_Assigned task_. Give the listing again in full and exactly, apart from its pictures.

● ● ● ●

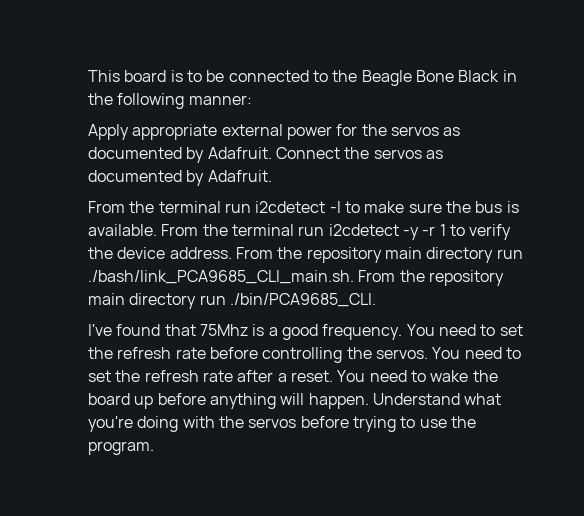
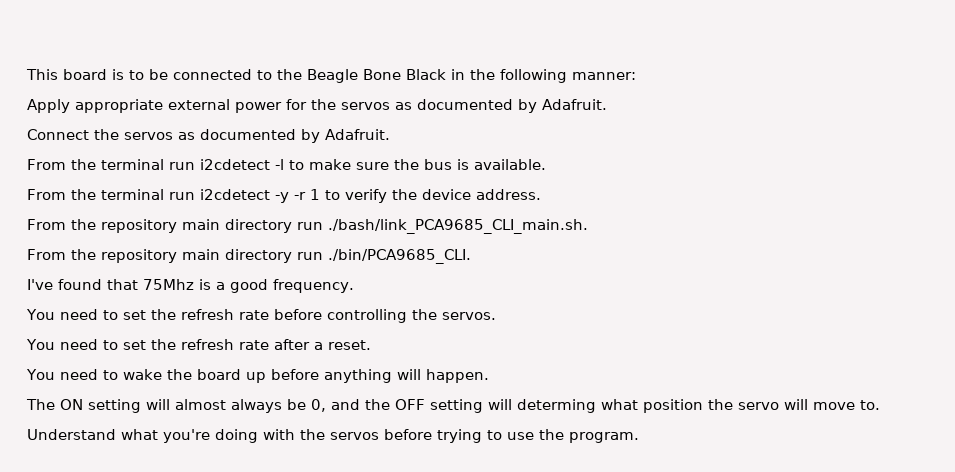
(272, 153) none -> (607, 104) //
(157, 230) none -> (546, 164) //
(232, 253) none -> (541, 194) //
(354, 277) none -> (588, 226) //
(403, 332) none -> (354, 286) //
(428, 354) none -> (496, 316) //
(333, 376) none -> (371, 345) //
(369, 401) none -> [26,399,880,413] // The ON setting will almost always be 0, and the OFF setting will determing what position the servo will move to. //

● ● ● ●

_Reply to the exercise_.
(272, 153) none -> (607, 104) //
(157, 230) none -> (546, 164) //
(232, 253) none -> (541, 194) //
(354, 277) none -> (588, 226) //
(403, 332) none -> (354, 286) //
(428, 354) none -> (496, 316) //
(333, 376) none -> (371, 345) //
(369, 401) none -> [26,399,880,413] // The ON setting will almost always be 0, and the OFF setting will determing what position the servo will move to. //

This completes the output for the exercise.